$69 postpage LB

Buddy Technologies Updates The Market On Trump Tax; Stock Trading Below 21 WMA

  • June 05, 2019 08:32 PM AEST
  • Team Kalkine
Buddy Technologies Updates The Market On Trump Tax; Stock Trading Below 21 WMA

Buddy Technologies Limited (ASX: BUD) is an ASX listed information technology company based in Australia. The company provides easy and affordable solutions for the customers to make their spaces smarter and their occupants more efficient and informed.

Gold MTF non-AMP

The company’s LIFX; smart lighting solution has already established a leading market position, and the products are sold in over 100 countries worldwide. The sales are being made directly and via distribution and sales partnerships with retailers like Amazon, Google, Apple etc.
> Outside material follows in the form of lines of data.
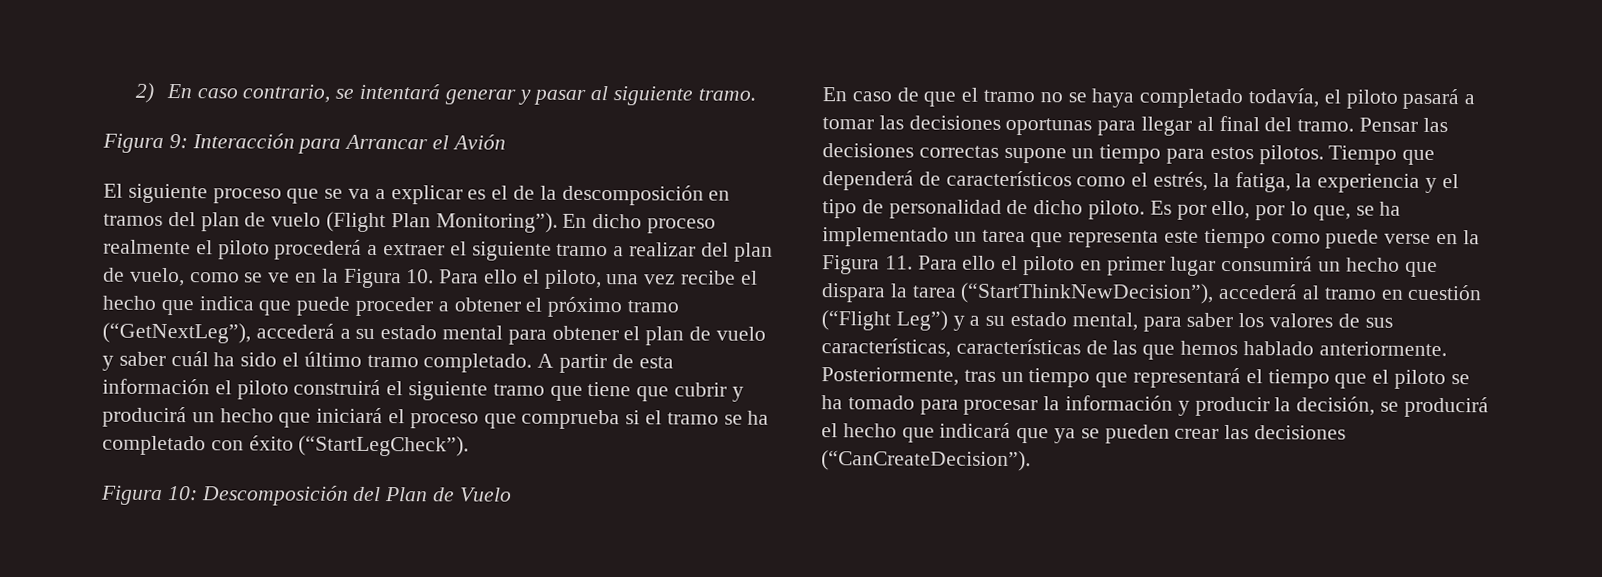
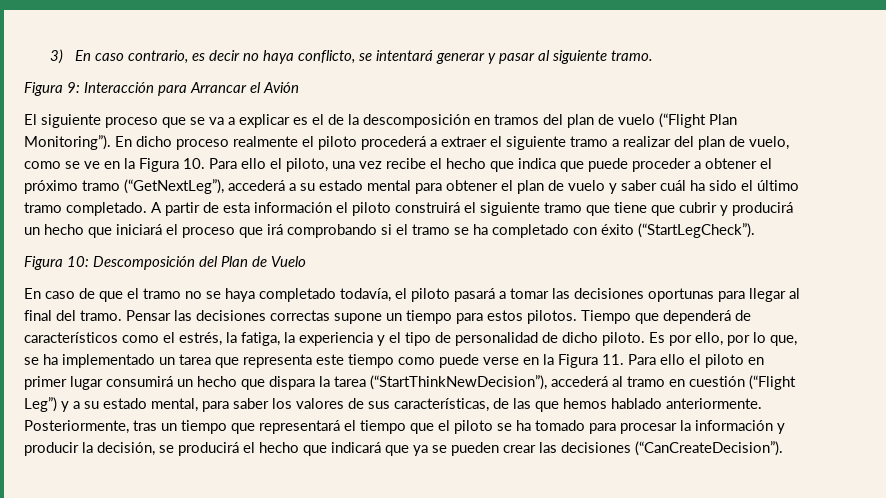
- 2) En caso contrario, se intentará generar y pasar al siguiente tramo.
+ 3) En caso contrario, es decir no haya conflicto, se intentará generar y pasar al siguiente tramo.
- El siguiente proceso que se va a explicar es el de la descomposición en tramos del plan de vuelo (Flight Plan Monitoring”).
+ El siguiente proceso que se va a explicar es el de la descomposición en tramos del plan de vuelo (“Flight Plan Monitoring”).
- A partir de esta información el piloto construirá el siguiente tramo que tiene que cubrir y producirá un hecho que iniciará el proceso que comprueba si el tramo se ha completado con éxito (“StartLegCheck”).
+ A partir de esta información el piloto construirá el siguiente tramo que tiene que cubrir y producirá un hecho que iniciará el proceso que irá comprobando si el tramo se ha completado con éxito (“StartLegCheck”).
- Es por ello, por lo que, se ha implementado un tarea que representa este tiempo como puede verse en la Figura 11. Para ello el piloto en primer lugar consumirá un hecho que dispara la tarea (“StartThinkNewDecision”), accederá al tramo en cuestión (“Flight Leg”) y a su estado mental, para saber los valores de sus características, características de las que hemos hablado anteriormente.
+ Es por ello, por lo que, se ha implementado un tarea que representa este tiempo como puede verse en la Figura 11. Para ello el piloto en primer lugar consumirá un hecho que dispara la tarea (“StartThinkNewDecision”), accederá al tramo en cuestión (“Flight Leg”) y a su estado mental, para saber los valores de sus características, de las que hemos hablado anteriormente.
The company has two main products in its portfolio;

  1. Buddy Ohm is an easy to use and cost-effective way for gauging the consumption of key resources. It is made up of Internet of Things (IoT) class hardware and has an engaging software. The real-time decision can be made through real-time data for activities like a tracker for buildings, building’s energy consumption etc.

It can benefit all the building types like commercial, retro/older and corporate and school campus.

  1. Buddy Cloud is an innovative and very powerful smart cities platform. A smart city uses technology, sensors, and data to improve and create existing and new services in order to better manage resources and run the city.

It can help business, governments and cities to collect and consolidate data, creating an open data platform.

Update on import tariff

On 5th June 2019, the company released its update on the US tariffs on the Chinese goods. It released details about its posture with respect to the government of the United States regarding elevated tariffs on a cross-section of Chinese-manufactured products imported into the US and specifically the Trump tariffs.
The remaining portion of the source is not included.